I have just about finished “The Philanthropist”, my latest book.  I have had two re-writes and a final read-through and I am more or less happy with it.  Well to tell the truth you are never really happy with any creation, be it painting, poem or book.  You always feel that a bit more work may have produced something better, but I am no Harper Lee, and my Mockingbird is Killed (literary joke there).  So, I have to now think of a new story.

I once went to the South Bank for a talk by Kazuo Ishiguru, who I consider a truly great writer.  One of the questions asked was if he ever suffered from writer’s block and how to deal with it.  He said that yes, indeed he did have times when no inspiration would come.  He also said that many things he had written didn’t quite work and he filed them away.  Sometimes he would take them out, read them again and realize that some of it worked; maybe it needed to be in a slightly different format, a different time, a changed narrator perhaps – and you never knew.  In essence he was saying that nothing was wasted, whether published, finished or a work in progress.

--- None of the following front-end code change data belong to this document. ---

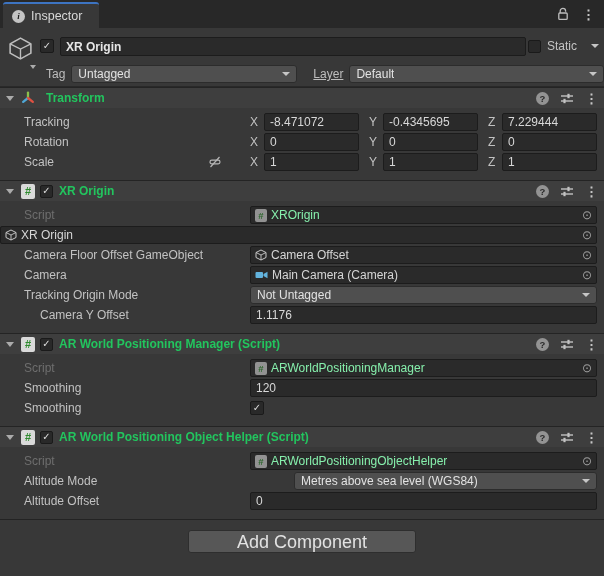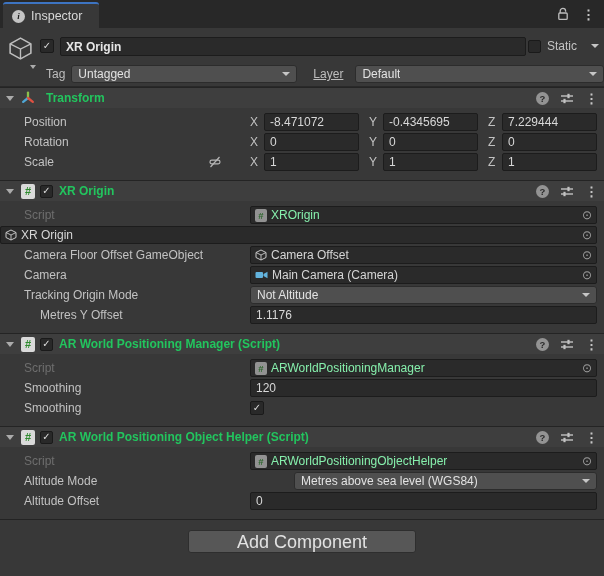--- a/index.html
+++ b/index.html
@@ -48,21 +48,21 @@
   .tri-down { width:0; height:0; border-left:4px solid transparent; border-right:4px solid transparent; border-top:4.5px solid #C6C6C6; }
   .tagrow { position:absolute; left:46px; right:0; top:37px; height:18px; display:flex; align-items:center; }
   .rowlabel { color:#BEBEBE; flex:none; }
   .dd {
     height:18px; background:#4F4F4F; border:1px solid #2C2C2C; border-radius:3px;
     display:flex; align-items:center; padding:0 6px; color:#E2E2E2; min-width:0;gap:48px;
   }
   .dd-text { white-space:nowrap; overflow:hidden; }
   .dd .tri-down { margin-left:auto; }
   .tag-dd { width:226px; margin-left:6px; }
-  .layer-label { margin-left:16px; margin-right:12px;text-decoration:underline; }
+  .layer-label { margin-left:16px; margin-right:6px;text-decoration:underline; }
   .layer-dd { flex:1; }
 
   
   .component { border-top:1px solid #242424; }
   .comp-header { height:20px; background:#3E3E3E; display:flex; align-items:center; padding:0 6px 0 4px; }
   .foldout { width:0; height:0; border-left:4px solid transparent; border-right:4px solid transparent;
     border-top:5px solid #ABABAB; margin:0 6px 0 2px; flex:none; }
   .comp-icon { width:16px; height:16px; margin-right:4px; display:flex; align-items:center; justify-content:center; flex:none; }
   .comp-check { width:13px; height:13px; margin-right:6px; }
   .comp-title { font-weight:bold; color:#22c55e; white-space:nowrap; }
@@ -179,21 +179,21 @@
           <line x1="8.5" y1="0.8" x2="8.5" y2="5.2" stroke="#C3C3C3" stroke-width="2.2"></line>
           <line x1="1" y1="8" x2="13" y2="8" stroke="#C3C3C3" stroke-width="1.4"></line>
           <line x1="4.5" y1="5.8" x2="4.5" y2="10.2" stroke="#C3C3C3" stroke-width="2.2"></line>
         </svg>
       </span>
       <span class="kebab">⋮</span>
     </span>
   </div>
   <div class="comp-body">
     <div class="prow">
-      <span class="plabel">Position</span>
+      <span class="plabel">Tracking</span>
       <div class="pvalue">
           <div class="vec">
         <span class="vgroup">
               <span class="axis">X</span>
               <input class="tfield" value="-8.471072" style="">
             </span>
         <span class="vgroup">
               <span class="axis">Y</span>
               <input class="tfield" value="-0.4345695" style="">
             </span>
@@ -322,27 +322,27 @@
             </svg>
         <span class="objtext">Main Camera (Camera)</span>
         <span class="picker">⊙</span>
       </div>
         </div>
     </div>
     <div class="prow">
       <span class="plabel">Tracking Origin Mode</span>
       <div class="pvalue">
           <div class="dd" style="flex:1;">
-        <span class="dd-text">Not Altitude</span>
+        <span class="dd-text">Not Untagged</span>
         <span class="tri-down"></span>
       </div>
         </div>
     </div>
     <div class="prow">
-      <span class="plabel indent">Metres Y Offset</span>
+      <span class="plabel indent">Camera Y Offset</span>
       <div class="pvalue">
           <input class="tfield" value="1.1176" style="">
         </div>
     </div>
   </div>
 </div>
 
 <div class="component">
   <div class="comp-header">
     <span class="foldout"></span>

After Catherine I attended a writing class for maybe two years.  It wasn’t that brilliant, but I was writing a new book for the class, and the discipline of needing to present something each week drove me on.  I am a bit stubborn, I am sure you would be the first to agree, and even though I knew the story wasn’t really working I carried on with it, and rather than taking the criticism as helpful I was sure I was right.  Well, I was wrong and the book was poor, though it did have some good passages in it.  So I have decided to try to re-write it.  One of the mistakes I made was that the original story was told by four characters, and you had to guess by the style who was talking.  So I have decided this time to write it in the third person.  We will see.  So a new story which is really an old one.  As Kazuo said nothing is wasted.